Apple introduced its third-generation foundation models at WWDC26, designed to overcome the memory constraints that have kept on-device AI models small. By moving the entire weight set out of DRAM and into NAND flash, the new AFM 3 family allows for far larger on-device models without relying on constant cloud connectivity.
The AFM 3 family includes five models: two on-device and three server-based, all operating within Apple’s Private Cloud Compute boundary. The server-side models—including AFM 3 Cloud Pro for agentic tool use and complex reasoning—run on Nvidia GPUs in Google Cloud, while the on-device architecture is Apple’s own. AFM 3 Core Advanced, a 20-billion-parameter model, stores its weights in NAND flash instead of DRAM, a fundamental departure from previous approaches.

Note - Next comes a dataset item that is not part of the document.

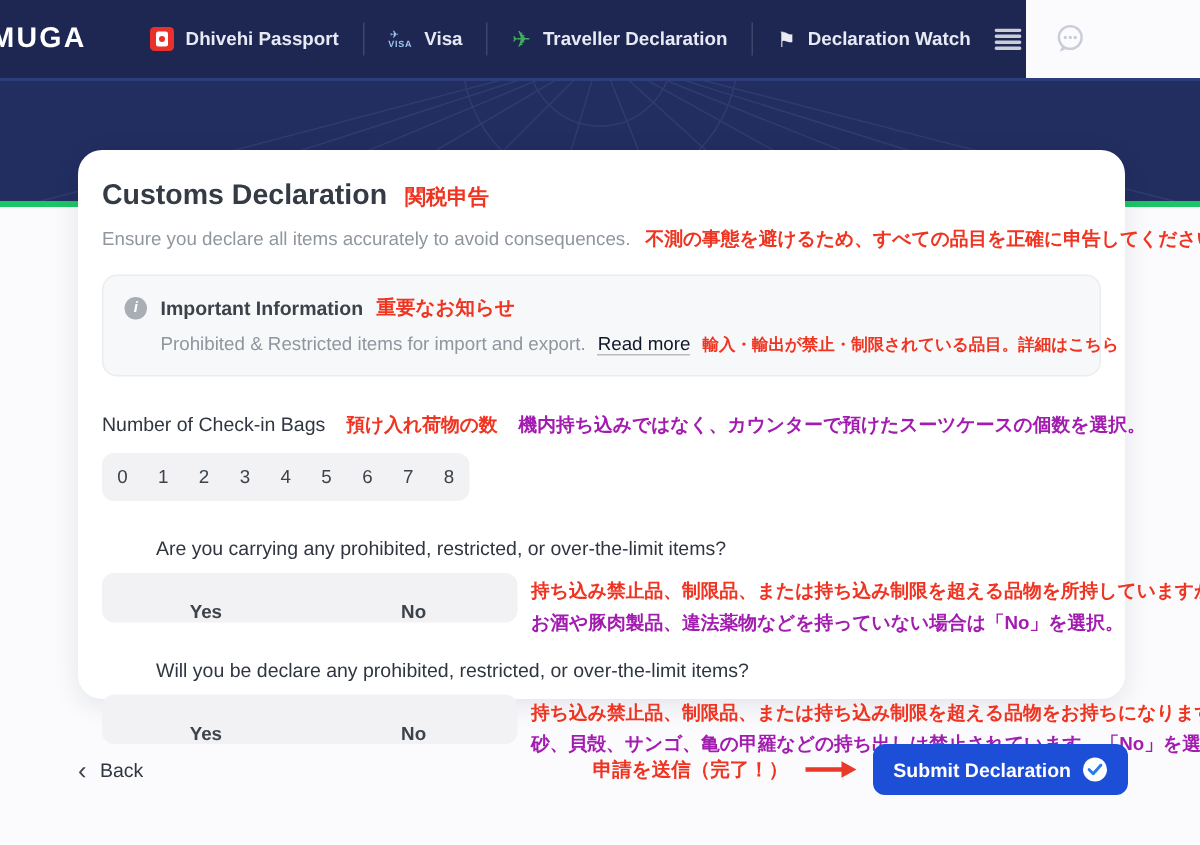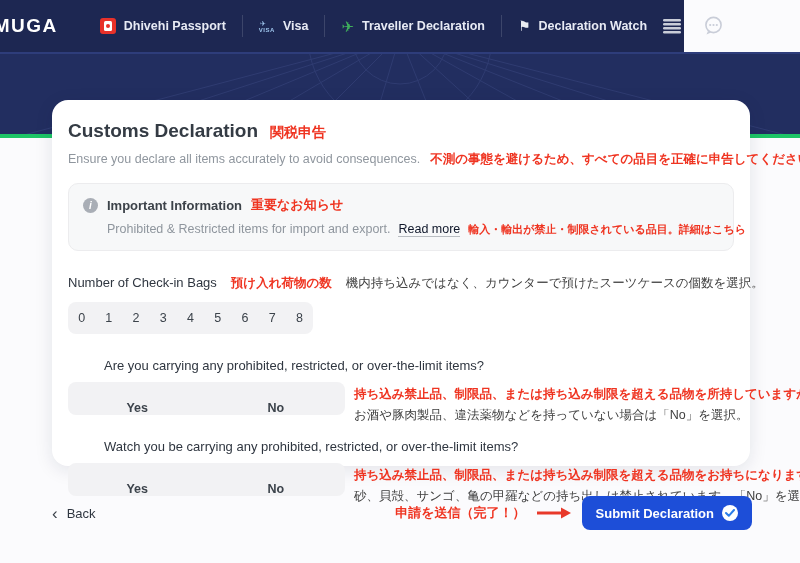"機内持ち込みではなく、カウンターで預けたスーツケースの個数を選択。" .jp-orange { color: #404040 -> #a21caf; font-weight: normal -> bold }
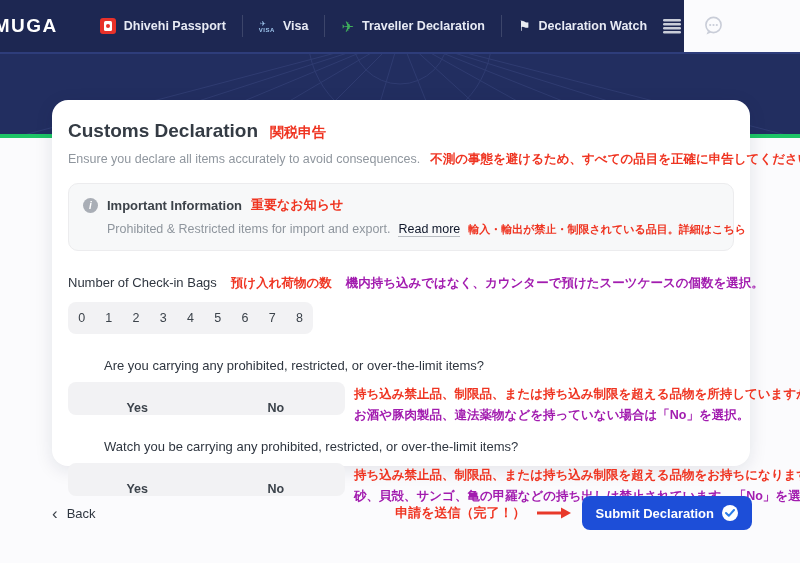"Watch you be carrying any" div.q-label { text: Watch you be carrying -> Will you be declare }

“Instead of forcing the entire model into DRAM, the full model is stored in flash memory,” Apple’s research team wrote. “Because NAND-to-DRAM bandwidth is too slow to swap weights token by token, as standard MoE models require, AFM 3 Core Advanced makes routing decisions per prompt.” This architectural shift enables more capable on-device agents—such as those performing complex tool use and reasoning—without the latency and privacy trade-offs of cloud-dependent systems.
The move signals a broader industry push to make on-device AI more competitive with server-side deployments. Enterprise architects evaluating agentic workloads have historically had to choose between capable cloud-dependent models and limited on-device ones. By decoupling model size from DRAM capacity, Apple’s approach could reshape what’s possible for privacy-preserving AI applications on edge devices.
The partnership with Google for server-side compute underscores the scale of Apple’s ambition, though Apple did not disclose financial terms or the exact timeline for public release. The AFM 3 family is still early-stage, and it remains to be seen how third-party developers will adopt the on-device architecture for their own agentic workloads.